Fredrik Samuelsson

Personal information
- Full name: Fredrik Sigvard Samuelsson
- Date of birth: 14 October 1980 (age 45)
- Place of birth: Sweden
- Height: 1.80 m (5 ft 11 in)
- Position: Defender

Team information
- Current team: Hammarby IF (Assistant coach)

Youth career
- Assyriska FF

Senior career*
- Years: Team / Apps / (Gls)
- 1997–2002: Assyriska FF / 92 / (1)
- 2003–2007: Örebro SK / 92 / (1)
- 2008–2012: Assyriska FF / 79 / (0)

Managerial career
- 2013: Assyriska FF (U19)
- 2014–2016: Assyriska FF (assistant)
- 2015: Assyriska FF (caretaker)
- 2016: Assyriska FF
- 2017–2019: Hammarby IF (U17)
- 2020–2023: Hammarby IF (U19)
- 2023–2025: Hammarby TFF
- 2026–: Hammarby IF (assistant)

= Fredrik Samuelsson (footballer) =

Swedish footballer and manager

Fredrik Sigvard Samuelsson (born 14 October 1980) is a Swedish football manager and former footballer who played as a defender. He is the assistant coach of Hammarby IF.

==Manager career==
===Assyriska FF===
After retiring in 2013, Samuelsson began his coaching career with the U19 team at Assyriska FF

Samuelsson was appointed as new assistant manager for Assyriska FF in 2014 under manager Azrudin Valentić. Valentić got fired in May 2014, and Samuelsson took over as a caretaker, until the new manager, Sören Åkeby, arrived two days after.

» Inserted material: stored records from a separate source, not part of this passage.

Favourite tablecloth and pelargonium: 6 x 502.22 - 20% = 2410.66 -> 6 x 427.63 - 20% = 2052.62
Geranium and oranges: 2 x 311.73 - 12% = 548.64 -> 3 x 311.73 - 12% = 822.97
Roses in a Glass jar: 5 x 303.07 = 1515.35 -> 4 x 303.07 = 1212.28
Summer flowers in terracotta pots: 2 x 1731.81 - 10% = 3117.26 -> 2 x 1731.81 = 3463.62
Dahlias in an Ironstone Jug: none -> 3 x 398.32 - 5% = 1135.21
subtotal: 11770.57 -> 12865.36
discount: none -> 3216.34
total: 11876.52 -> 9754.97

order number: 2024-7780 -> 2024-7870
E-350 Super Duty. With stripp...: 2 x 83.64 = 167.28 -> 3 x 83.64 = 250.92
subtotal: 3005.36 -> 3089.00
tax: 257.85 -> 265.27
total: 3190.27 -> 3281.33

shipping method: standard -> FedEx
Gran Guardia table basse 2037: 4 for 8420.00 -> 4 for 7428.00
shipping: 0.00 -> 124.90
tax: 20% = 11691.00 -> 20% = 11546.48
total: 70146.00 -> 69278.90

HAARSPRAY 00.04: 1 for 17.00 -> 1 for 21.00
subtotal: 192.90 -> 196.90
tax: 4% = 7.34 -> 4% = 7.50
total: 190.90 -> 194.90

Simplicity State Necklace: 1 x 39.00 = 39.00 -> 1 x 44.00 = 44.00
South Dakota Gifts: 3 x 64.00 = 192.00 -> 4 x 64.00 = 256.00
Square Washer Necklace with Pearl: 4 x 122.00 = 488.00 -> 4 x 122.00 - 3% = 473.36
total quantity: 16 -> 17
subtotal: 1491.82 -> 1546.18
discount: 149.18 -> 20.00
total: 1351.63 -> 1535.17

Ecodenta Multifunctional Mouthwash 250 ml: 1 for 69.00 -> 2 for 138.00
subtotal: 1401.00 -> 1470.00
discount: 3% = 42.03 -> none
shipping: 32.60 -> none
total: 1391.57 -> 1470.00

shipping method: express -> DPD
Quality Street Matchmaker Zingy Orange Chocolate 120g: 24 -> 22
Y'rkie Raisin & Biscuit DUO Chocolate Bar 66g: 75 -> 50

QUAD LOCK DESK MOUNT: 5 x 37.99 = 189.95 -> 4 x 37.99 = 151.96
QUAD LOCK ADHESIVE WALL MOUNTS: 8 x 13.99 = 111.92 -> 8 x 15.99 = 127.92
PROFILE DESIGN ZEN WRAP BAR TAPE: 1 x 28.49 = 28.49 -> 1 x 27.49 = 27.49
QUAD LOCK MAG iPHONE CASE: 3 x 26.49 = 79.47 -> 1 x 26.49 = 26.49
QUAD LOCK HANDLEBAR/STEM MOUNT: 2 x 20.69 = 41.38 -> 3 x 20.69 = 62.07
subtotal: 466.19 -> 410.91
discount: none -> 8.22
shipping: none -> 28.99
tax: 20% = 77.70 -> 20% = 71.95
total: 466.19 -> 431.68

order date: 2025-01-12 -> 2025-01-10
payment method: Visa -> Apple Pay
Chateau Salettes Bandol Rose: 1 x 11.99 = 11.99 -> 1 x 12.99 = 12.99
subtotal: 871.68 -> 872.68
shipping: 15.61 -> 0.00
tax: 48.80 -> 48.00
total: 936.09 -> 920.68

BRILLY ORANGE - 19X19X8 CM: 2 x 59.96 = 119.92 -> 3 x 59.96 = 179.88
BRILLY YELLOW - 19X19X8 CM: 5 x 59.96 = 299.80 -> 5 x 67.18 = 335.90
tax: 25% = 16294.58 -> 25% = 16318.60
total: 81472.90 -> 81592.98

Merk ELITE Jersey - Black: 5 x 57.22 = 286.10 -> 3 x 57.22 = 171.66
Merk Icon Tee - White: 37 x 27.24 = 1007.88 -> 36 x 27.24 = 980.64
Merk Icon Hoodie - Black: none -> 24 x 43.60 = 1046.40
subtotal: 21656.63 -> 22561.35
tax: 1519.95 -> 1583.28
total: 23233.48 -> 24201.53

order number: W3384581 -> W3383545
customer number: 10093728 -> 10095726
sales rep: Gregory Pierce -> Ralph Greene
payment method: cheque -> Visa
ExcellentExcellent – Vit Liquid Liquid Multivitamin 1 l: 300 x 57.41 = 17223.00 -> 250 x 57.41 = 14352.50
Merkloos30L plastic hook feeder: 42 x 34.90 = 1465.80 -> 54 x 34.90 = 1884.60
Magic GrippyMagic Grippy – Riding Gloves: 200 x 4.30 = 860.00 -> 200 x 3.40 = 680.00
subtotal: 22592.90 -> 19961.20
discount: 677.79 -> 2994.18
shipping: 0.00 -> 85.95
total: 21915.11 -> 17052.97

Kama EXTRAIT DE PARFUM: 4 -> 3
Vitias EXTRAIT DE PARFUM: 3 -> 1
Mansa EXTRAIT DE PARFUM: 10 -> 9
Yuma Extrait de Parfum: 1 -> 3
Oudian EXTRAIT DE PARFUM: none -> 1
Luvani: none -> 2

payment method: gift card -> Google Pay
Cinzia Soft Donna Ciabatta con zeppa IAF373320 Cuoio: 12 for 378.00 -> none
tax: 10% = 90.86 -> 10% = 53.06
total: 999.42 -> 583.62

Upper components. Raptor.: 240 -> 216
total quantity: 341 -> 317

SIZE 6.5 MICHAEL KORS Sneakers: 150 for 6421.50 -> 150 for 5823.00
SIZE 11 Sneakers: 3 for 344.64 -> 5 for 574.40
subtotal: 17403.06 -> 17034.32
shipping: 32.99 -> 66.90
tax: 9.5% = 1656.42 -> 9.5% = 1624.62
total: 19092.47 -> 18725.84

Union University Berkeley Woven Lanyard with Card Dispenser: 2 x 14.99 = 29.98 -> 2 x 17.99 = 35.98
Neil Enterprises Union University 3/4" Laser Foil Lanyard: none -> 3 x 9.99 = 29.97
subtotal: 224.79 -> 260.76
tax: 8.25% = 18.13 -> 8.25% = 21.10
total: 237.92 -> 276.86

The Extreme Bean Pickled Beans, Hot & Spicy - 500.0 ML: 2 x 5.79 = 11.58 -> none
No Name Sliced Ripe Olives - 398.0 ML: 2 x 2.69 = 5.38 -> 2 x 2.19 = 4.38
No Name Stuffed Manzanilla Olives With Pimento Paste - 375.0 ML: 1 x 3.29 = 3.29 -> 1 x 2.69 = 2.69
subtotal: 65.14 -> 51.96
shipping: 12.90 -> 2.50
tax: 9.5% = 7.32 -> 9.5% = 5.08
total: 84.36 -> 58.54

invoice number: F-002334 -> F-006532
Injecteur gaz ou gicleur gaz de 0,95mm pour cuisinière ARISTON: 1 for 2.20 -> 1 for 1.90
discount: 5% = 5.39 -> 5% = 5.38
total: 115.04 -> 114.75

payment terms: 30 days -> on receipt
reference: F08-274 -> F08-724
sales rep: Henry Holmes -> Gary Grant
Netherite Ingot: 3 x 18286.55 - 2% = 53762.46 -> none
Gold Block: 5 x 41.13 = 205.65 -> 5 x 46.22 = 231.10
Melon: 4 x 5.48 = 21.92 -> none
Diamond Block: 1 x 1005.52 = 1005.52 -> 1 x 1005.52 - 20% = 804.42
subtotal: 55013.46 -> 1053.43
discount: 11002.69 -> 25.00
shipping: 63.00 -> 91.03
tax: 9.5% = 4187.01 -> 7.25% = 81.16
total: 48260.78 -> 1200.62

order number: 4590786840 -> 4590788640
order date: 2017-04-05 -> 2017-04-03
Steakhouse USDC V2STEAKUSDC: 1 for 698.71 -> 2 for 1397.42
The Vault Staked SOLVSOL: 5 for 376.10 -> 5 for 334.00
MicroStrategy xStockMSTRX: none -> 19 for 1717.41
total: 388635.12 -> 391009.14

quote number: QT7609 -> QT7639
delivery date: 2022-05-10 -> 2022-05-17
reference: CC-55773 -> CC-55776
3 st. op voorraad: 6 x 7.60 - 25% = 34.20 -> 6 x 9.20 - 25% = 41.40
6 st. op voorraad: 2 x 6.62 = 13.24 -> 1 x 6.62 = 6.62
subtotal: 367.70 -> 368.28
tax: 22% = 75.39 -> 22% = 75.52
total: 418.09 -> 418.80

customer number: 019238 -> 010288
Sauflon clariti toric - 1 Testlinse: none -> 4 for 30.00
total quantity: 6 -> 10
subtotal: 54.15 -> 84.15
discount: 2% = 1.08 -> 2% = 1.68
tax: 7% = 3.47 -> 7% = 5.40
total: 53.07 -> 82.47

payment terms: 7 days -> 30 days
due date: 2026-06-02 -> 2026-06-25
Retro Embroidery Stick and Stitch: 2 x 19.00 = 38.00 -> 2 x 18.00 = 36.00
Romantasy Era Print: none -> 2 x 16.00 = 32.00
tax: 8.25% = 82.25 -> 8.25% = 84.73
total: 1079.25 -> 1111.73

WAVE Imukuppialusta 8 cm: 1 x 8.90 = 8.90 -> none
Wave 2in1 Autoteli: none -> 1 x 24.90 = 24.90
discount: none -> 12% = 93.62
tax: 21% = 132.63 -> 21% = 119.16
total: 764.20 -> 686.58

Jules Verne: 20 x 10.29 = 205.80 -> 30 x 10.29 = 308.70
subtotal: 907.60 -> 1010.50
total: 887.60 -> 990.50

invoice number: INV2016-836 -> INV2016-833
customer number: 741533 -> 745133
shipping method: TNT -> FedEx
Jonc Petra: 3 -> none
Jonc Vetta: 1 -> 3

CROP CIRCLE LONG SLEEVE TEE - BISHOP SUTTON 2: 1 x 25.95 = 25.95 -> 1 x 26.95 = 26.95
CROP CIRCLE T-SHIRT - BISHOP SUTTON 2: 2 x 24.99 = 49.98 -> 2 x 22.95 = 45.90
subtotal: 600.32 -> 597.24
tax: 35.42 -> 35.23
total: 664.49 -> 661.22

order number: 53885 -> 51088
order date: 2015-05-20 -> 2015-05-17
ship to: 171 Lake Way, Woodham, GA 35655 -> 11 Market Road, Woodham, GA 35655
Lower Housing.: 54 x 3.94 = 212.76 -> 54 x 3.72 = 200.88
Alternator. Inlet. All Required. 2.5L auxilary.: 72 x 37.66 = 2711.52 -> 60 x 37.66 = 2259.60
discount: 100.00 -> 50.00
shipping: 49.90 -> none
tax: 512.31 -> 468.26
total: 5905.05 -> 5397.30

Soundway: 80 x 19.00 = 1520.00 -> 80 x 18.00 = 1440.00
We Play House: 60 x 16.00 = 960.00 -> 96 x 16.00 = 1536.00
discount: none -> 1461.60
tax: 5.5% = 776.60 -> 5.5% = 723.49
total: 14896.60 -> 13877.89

Azrudin Valentić arrived as manager once again in September 2014, but decided to leave the club in October 2015, and Samuelsson was once again appointed as caretaker until the new year. Then Tor-Arne Fredheim was hired as head coach, but got fired May 2016 and this time, Assyriska FF decided to hire Samuelsson as the head coach instead of as caretaker. Samuelsson was fired on 10 October 2016.

===Hammarby IF===
Samuelsson was hired as U17 coach at Hammarby IF starting from 1 January 2017.